- Comune di Cocquio-Trevisago
- Coat of arms
- Cocquio-Trevisago Location within Italy Cocquio-Trevisago Location within Lombardy
- Coordinates: 45°51′N 8°41′E﻿ / ﻿45.850°N 8.683°E
- Country: Italy
- Region: Lombardy
- Province: Province of Varese (VA)

Government
- • Mayor: Danilo Centrella

Area
- • Total: 9.6 km^{2} (3.7 sq mi)

Population (Dec. 2004)
- • Total: 4,701
- • Density: 490/km^{2} (1,300/sq mi)
- Time zone: UTC+1 (CET)
- • Summer (DST): UTC+2 (CEST)
- Postal code: 21034
- Dialing code: 0332

= Cocquio-Trevisago =

Cocquio-Trevisago (/it/; Coeuch-Trevisagh /lmo/) is a comune (municipality) in the Province of Varese in the Italian region of Lombardy, located about 60 km northwest of Milan and about 12 km northwest of Varese. As of 31 December 2004 it had a population of 4,701 and an area of 9.6 km2.

Cocquio-Trevisago borders the following municipalities: Azzio, Besozzo, Cuvio, Gavirate, Gemonio, Orino.

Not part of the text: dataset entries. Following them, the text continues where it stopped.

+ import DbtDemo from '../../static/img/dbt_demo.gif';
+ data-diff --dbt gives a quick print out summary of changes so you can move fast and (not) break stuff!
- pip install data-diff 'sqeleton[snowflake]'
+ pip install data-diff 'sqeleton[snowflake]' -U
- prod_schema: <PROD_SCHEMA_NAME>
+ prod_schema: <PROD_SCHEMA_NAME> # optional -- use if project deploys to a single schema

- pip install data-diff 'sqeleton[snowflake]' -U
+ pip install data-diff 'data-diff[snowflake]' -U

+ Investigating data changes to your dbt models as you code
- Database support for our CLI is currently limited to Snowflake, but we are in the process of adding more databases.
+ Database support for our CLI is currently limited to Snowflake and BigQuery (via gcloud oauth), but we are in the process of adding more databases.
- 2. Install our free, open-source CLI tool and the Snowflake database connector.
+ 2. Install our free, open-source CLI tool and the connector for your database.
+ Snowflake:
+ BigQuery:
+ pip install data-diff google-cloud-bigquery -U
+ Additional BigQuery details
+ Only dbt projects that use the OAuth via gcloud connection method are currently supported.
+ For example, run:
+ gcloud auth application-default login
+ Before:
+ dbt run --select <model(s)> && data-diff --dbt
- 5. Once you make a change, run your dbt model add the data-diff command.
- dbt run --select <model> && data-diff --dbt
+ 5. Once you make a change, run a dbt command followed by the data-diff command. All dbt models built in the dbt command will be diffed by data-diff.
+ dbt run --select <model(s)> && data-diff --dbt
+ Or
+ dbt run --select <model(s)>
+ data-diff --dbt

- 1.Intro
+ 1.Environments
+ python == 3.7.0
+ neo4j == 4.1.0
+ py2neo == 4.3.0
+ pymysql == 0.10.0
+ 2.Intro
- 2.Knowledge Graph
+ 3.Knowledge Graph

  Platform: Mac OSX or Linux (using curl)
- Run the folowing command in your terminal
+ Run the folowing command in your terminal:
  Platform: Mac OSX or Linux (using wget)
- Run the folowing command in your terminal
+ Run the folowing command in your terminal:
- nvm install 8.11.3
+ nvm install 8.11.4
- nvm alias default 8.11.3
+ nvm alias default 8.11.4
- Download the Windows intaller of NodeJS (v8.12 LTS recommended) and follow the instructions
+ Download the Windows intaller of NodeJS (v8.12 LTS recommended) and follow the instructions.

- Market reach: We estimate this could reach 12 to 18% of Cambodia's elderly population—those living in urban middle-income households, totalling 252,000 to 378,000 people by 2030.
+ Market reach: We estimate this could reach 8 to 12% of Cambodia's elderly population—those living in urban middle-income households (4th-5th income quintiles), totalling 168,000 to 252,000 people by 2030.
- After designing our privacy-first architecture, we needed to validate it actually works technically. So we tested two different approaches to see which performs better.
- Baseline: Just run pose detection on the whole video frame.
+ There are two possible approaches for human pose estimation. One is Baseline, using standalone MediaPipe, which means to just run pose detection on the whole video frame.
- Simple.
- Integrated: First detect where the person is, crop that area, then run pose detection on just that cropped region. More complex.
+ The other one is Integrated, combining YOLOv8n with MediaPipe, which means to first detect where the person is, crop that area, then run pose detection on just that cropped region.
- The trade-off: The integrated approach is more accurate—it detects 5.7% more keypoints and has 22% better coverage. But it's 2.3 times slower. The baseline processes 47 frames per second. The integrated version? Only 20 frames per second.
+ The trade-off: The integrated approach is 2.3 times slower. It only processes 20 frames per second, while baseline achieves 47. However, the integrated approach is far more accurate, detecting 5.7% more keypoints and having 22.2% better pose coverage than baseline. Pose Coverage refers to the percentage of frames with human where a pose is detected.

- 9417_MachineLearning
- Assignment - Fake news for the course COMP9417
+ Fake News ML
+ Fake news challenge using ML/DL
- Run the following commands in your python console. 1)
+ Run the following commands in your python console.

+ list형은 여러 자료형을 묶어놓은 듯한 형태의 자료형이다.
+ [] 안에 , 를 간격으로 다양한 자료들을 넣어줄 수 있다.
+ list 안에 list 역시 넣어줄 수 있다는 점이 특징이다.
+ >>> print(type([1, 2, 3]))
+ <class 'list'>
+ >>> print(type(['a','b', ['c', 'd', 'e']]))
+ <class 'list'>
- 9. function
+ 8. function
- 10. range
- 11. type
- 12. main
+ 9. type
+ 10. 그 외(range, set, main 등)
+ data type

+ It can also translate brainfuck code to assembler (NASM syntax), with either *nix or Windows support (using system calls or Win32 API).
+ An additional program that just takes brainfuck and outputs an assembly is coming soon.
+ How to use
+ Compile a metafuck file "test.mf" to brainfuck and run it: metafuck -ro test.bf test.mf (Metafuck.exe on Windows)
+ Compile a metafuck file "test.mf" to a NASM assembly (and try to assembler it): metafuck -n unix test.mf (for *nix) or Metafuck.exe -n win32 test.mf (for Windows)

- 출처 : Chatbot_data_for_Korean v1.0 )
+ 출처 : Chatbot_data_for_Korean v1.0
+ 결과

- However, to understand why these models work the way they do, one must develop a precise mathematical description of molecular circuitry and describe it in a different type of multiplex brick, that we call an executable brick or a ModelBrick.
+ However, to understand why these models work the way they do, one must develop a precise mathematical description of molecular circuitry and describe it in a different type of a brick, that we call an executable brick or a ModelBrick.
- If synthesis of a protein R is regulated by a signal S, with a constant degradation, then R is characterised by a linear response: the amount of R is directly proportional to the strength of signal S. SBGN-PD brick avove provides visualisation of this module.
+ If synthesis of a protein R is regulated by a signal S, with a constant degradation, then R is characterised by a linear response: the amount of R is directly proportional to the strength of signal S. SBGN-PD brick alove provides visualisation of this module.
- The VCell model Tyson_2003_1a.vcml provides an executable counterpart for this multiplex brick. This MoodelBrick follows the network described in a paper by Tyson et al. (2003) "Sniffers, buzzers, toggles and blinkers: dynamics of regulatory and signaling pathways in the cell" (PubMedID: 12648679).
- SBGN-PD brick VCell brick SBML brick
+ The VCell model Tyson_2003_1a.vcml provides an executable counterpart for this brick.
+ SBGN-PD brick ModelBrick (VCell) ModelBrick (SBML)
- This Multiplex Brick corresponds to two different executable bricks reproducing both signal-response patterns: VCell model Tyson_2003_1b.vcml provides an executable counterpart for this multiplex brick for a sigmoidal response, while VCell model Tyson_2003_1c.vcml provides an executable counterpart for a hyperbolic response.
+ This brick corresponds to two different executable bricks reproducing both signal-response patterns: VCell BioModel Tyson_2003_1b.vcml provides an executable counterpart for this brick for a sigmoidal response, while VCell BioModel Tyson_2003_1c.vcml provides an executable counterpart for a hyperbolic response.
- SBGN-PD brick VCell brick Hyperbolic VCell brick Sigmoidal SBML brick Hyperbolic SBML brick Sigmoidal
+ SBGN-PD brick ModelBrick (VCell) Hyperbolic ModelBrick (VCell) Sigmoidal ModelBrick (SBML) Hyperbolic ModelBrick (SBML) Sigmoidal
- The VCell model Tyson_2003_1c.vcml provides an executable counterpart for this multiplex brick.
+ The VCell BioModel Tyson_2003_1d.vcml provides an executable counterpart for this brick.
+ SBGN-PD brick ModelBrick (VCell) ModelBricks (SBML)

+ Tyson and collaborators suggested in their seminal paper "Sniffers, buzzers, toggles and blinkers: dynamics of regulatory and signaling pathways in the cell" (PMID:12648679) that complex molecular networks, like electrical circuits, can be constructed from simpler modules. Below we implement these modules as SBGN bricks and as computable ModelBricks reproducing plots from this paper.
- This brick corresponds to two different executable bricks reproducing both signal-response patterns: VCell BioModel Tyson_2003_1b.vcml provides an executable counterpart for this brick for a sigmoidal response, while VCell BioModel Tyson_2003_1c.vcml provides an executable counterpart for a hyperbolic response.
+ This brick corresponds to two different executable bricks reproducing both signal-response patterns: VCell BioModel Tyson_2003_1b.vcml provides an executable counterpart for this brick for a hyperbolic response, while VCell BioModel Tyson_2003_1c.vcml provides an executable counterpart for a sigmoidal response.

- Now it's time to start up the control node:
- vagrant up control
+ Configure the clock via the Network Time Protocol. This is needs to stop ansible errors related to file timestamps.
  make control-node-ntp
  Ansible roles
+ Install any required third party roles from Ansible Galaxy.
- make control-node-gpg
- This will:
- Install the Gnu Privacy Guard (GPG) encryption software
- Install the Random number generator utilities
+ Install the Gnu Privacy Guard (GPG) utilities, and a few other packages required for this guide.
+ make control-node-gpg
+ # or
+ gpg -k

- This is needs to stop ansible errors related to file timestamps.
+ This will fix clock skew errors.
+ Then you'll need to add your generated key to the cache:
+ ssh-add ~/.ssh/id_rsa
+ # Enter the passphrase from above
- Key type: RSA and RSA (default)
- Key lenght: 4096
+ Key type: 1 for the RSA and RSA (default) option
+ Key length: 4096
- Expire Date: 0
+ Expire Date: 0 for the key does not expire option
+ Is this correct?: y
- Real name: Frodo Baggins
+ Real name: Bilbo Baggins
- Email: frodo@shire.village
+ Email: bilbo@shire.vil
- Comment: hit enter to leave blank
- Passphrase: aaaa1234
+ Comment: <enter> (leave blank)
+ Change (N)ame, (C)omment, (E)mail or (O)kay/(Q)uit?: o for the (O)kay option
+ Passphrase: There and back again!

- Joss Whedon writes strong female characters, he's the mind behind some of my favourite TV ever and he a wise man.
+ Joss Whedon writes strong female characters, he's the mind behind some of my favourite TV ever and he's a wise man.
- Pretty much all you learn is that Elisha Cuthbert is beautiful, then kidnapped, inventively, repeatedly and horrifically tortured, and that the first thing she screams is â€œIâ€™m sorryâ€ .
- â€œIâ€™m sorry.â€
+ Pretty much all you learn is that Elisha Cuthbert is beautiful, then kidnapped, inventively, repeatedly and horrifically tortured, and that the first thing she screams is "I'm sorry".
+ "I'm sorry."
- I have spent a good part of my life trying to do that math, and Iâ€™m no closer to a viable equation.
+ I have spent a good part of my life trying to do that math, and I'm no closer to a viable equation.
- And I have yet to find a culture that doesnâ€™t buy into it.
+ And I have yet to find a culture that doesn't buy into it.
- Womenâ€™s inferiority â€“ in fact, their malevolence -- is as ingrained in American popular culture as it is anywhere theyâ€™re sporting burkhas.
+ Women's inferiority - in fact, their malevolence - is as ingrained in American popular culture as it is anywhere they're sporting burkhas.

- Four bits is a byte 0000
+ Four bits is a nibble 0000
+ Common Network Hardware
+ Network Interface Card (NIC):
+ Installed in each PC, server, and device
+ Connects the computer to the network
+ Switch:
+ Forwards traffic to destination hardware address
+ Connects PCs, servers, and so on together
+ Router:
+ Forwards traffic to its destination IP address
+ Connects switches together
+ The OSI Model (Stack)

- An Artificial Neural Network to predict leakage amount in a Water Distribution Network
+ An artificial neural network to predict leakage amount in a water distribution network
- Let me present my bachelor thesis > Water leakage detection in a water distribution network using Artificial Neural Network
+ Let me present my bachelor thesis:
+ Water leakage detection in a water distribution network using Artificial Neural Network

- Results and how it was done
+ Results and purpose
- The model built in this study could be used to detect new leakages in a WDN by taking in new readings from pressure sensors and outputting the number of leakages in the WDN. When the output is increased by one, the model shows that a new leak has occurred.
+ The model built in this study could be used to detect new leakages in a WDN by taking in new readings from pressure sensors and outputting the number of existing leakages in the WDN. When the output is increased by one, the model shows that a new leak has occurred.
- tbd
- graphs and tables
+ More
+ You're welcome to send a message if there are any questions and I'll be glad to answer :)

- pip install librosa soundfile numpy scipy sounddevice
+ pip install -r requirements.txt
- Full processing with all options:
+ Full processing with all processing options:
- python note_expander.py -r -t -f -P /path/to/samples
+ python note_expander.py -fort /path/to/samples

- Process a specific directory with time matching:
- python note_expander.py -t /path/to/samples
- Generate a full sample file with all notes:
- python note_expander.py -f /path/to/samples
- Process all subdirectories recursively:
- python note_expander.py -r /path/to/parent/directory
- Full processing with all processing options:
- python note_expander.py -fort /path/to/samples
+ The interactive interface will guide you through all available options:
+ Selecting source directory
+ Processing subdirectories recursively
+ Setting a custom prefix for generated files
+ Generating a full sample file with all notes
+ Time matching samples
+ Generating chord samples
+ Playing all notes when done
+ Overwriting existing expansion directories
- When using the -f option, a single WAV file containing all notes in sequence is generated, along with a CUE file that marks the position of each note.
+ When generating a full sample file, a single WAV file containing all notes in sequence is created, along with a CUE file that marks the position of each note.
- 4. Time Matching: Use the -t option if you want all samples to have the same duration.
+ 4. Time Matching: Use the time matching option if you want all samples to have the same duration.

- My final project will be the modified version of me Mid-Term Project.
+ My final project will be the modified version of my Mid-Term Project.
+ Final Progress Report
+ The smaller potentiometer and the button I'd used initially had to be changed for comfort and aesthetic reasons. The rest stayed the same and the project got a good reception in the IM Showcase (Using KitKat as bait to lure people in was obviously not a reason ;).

==Monuments and places of interests==
The main monuments present are:
- The Church of the Purification of the Virgin Mary which contains the painting by Pietro Gilardi, that portrays Saint Augustine, Saint Jerome, and Saint Teresa.
- Military towers, in the fraction of Trevisago is present the remains of a tower from the 11th century, it was used by the local militias to control the exchange of commodities and people. Furthermore, the militias uses the tower for transmitting danger signals with the use of brazier, to the other militias present in the territory.
- Villa of De Maddalena Schiroli, it was one of the administrative headquarters during the Kingdom of Lombardy. The villa has a shape of a "U" one of the main feature is the porch with the presents of marble columns who supports the arches. Because of this particularity the villa is dated back to the eighteenth century.